((

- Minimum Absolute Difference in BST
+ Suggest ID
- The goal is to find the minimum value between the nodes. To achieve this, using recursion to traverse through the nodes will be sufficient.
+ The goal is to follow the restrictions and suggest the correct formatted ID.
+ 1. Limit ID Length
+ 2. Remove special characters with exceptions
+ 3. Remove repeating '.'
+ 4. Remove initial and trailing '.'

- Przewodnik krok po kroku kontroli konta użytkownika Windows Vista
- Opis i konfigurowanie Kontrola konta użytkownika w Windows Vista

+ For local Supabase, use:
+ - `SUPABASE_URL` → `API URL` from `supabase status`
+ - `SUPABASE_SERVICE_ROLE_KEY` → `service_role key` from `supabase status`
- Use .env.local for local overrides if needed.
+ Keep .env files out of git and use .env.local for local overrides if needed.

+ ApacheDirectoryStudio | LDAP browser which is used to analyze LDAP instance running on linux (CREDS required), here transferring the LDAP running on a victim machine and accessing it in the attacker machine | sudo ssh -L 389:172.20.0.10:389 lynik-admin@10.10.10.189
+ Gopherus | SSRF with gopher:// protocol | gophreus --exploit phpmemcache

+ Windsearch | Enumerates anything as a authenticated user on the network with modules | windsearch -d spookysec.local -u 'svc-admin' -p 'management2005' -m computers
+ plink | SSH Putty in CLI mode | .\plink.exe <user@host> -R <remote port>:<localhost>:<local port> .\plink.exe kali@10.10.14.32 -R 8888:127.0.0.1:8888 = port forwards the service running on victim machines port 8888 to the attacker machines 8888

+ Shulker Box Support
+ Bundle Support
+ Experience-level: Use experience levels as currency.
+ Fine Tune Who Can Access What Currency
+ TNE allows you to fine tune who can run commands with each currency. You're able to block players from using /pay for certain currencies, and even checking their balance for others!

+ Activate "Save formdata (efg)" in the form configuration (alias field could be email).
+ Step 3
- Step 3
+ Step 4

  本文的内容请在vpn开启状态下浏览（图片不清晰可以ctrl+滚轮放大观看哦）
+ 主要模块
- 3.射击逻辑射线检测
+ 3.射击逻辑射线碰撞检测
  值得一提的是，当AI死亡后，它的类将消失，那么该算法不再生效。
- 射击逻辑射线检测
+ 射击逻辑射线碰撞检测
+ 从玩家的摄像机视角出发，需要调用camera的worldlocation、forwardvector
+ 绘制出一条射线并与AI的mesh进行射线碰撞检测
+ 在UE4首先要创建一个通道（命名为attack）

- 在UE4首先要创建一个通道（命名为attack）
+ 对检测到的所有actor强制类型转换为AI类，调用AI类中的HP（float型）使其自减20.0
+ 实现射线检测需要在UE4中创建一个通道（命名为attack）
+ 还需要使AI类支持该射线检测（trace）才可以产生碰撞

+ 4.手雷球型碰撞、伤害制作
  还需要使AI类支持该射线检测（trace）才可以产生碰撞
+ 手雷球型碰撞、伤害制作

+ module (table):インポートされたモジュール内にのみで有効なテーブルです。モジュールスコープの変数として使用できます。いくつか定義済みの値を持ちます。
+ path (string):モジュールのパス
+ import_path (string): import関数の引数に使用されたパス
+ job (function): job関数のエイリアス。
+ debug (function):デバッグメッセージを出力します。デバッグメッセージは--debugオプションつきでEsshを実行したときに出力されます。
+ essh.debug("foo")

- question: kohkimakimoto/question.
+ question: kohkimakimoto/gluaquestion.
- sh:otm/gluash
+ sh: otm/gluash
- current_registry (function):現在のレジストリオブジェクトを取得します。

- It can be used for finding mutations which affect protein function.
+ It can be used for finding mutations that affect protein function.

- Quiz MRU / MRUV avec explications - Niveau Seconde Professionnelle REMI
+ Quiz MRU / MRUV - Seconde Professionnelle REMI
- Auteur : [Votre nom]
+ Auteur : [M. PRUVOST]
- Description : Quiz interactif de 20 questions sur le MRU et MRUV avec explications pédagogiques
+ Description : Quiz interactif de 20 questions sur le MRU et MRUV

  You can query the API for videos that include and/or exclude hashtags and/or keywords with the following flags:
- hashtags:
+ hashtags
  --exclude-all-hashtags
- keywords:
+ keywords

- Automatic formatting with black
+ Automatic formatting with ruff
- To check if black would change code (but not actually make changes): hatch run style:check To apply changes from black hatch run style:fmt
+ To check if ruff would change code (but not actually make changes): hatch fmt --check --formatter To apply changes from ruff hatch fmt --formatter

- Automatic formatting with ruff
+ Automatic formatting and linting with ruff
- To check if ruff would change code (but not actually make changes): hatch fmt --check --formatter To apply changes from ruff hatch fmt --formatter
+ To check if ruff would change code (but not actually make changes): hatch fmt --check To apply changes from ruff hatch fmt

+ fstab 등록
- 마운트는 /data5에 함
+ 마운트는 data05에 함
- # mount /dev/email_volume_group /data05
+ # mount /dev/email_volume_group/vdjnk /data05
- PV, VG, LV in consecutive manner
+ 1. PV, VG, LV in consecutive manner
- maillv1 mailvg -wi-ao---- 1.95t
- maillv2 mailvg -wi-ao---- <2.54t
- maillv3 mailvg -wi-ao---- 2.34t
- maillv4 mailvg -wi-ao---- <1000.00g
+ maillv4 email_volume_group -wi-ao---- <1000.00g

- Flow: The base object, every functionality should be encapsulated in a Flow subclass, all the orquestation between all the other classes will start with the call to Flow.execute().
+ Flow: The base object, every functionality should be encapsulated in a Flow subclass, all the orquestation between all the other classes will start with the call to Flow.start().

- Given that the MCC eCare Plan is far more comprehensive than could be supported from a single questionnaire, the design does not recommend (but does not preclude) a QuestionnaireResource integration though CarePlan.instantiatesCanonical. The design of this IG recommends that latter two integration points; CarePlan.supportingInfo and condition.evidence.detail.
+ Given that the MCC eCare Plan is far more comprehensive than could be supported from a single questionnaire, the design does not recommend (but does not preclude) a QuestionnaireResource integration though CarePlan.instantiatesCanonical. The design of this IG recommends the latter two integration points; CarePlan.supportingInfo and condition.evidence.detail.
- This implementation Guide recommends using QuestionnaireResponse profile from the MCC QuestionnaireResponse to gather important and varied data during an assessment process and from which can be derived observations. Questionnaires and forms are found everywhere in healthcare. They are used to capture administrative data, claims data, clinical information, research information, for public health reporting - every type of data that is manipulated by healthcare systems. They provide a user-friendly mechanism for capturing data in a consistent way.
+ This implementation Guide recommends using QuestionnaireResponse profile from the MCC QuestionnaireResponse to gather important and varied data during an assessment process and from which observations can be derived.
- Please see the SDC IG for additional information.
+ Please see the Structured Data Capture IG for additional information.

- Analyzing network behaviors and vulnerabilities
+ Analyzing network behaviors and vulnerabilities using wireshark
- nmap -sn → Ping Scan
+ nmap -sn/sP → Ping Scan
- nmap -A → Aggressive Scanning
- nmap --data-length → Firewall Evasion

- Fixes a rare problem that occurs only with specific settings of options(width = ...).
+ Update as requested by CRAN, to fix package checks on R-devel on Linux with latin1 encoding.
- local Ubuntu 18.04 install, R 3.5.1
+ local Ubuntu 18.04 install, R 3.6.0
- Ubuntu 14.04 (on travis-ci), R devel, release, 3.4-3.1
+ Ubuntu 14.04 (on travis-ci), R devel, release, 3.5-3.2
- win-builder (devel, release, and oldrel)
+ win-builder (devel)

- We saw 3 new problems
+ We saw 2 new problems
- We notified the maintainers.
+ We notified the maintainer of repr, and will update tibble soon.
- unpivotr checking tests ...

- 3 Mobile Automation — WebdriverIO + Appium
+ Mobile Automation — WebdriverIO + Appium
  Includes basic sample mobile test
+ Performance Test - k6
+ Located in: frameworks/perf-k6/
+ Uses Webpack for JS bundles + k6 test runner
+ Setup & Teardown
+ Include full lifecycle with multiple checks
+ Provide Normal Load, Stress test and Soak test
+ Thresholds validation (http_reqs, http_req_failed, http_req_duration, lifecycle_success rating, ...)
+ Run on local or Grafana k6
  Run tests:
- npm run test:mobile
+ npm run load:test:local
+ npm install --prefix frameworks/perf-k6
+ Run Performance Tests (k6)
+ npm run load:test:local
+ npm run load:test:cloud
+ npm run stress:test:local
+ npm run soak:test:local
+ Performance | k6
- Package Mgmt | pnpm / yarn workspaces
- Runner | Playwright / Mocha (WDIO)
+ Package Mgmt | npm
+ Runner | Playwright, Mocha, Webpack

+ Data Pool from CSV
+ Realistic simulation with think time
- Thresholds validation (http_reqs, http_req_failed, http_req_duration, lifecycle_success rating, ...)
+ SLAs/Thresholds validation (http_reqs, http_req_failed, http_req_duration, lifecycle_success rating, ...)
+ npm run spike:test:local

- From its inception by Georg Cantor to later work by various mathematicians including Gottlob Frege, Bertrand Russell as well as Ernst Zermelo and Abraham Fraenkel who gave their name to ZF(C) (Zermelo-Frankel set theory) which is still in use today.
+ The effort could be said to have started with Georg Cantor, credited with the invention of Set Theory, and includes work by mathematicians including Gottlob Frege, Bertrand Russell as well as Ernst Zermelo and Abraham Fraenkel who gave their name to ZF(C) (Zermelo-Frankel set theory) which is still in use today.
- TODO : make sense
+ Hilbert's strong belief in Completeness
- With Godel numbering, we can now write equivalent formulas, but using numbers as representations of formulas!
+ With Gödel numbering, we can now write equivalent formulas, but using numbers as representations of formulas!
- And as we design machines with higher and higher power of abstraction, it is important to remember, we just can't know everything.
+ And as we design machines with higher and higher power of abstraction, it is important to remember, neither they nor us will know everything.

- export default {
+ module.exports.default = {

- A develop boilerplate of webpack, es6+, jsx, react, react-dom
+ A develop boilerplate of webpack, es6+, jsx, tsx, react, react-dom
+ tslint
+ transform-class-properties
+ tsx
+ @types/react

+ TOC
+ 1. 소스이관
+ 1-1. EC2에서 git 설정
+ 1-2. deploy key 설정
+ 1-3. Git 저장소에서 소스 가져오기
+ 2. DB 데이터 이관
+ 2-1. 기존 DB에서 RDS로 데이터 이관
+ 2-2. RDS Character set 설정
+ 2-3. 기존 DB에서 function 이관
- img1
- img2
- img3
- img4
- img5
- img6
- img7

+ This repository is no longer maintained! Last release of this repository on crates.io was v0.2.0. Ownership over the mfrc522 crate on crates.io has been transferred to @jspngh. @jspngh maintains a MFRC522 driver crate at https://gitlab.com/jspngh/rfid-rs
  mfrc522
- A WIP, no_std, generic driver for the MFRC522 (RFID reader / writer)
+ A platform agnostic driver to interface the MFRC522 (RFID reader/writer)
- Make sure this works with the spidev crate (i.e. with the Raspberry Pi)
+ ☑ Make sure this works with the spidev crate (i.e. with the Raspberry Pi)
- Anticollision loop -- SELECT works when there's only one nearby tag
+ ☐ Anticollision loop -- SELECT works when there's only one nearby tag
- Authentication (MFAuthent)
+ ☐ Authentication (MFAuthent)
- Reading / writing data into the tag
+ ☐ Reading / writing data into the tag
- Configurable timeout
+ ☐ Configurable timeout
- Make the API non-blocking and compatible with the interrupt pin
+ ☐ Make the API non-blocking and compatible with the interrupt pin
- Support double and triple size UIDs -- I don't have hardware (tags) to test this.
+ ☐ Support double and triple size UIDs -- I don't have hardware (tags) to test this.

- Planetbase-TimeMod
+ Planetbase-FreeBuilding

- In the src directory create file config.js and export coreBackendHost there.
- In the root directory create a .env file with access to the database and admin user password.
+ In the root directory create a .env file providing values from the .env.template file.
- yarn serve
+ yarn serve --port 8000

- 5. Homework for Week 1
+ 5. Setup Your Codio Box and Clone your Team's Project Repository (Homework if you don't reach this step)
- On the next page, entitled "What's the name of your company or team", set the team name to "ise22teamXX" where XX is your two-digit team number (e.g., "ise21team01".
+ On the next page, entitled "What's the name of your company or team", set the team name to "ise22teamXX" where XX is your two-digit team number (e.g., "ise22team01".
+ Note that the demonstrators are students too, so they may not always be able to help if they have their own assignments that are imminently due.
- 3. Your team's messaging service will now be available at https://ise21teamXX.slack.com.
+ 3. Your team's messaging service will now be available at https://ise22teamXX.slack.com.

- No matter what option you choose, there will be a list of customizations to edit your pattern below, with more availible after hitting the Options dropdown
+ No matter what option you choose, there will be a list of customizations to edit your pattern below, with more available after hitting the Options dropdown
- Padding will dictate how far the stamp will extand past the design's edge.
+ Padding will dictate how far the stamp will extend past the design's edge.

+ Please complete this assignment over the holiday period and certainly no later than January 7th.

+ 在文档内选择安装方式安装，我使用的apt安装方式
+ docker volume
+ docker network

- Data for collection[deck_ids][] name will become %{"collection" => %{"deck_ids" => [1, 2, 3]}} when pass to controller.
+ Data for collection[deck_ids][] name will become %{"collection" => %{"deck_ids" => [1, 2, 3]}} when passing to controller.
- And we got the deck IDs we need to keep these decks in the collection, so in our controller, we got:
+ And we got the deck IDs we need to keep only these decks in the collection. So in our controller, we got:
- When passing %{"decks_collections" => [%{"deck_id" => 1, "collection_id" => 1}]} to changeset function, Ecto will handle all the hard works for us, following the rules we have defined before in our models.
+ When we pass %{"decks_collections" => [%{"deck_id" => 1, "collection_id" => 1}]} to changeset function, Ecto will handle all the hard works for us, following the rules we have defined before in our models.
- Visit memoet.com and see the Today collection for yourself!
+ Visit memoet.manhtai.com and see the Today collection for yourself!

))

Please transcribe the records exactly from their first line through the line holding "- The goal is", and leave out all others.

- Minimum Absolute Difference in BST
+ Suggest ID
- The goal is to find the minimum value between the nodes. To achieve this, using recursion to traverse through the nodes will be sufficient.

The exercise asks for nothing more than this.